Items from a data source
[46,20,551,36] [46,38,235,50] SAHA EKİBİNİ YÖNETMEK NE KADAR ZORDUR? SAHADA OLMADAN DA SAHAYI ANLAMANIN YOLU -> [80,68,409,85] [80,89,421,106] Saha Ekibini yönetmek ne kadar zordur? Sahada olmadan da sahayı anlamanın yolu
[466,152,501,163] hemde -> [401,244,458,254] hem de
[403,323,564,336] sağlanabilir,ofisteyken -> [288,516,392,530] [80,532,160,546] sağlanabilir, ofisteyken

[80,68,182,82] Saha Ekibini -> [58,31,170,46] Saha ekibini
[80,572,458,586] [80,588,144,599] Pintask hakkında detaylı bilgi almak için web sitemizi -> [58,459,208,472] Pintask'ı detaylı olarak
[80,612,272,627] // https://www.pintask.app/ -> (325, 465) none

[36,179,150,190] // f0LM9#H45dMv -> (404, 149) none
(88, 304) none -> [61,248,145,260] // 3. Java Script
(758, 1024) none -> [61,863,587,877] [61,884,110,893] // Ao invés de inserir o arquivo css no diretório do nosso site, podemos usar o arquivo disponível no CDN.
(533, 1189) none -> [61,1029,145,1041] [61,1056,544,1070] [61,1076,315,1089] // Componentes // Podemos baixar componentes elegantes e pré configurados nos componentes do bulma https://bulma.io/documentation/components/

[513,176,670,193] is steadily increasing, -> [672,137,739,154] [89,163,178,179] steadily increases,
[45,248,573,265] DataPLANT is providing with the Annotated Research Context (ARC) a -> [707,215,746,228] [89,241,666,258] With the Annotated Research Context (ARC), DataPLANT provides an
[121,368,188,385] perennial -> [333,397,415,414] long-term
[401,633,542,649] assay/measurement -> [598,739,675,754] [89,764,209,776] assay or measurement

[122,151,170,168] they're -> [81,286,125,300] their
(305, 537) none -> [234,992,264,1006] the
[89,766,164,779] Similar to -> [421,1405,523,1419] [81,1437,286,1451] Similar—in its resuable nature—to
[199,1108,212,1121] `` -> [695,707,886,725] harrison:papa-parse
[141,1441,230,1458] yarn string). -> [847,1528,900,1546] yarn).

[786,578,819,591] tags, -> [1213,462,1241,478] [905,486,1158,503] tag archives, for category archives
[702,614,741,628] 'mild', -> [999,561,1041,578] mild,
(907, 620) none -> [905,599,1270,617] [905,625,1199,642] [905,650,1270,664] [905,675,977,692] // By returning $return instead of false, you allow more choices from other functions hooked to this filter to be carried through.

* _Try it_
From the line holding "[89,766,164,779] Similar to" to the last line of the records, quote each line exactly and add nothing.

* _Written reply_
[89,766,164,779] Similar to -> [421,1405,523,1419] [81,1437,286,1451] Similar—in its resuable nature—to
[199,1108,212,1121] `` -> [695,707,886,725] harrison:papa-parse
[141,1441,230,1458] yarn string). -> [847,1528,900,1546] yarn).

[786,578,819,591] tags, -> [1213,462,1241,478] [905,486,1158,503] tag archives, for category archives
[702,614,741,628] 'mild', -> [999,561,1041,578] mild,
(907, 620) none -> [905,599,1270,617] [905,625,1199,642] [905,650,1270,664] [905,675,977,692] // By returning $return instead of false, you allow more choices from other functions hooked to this filter to be carried through.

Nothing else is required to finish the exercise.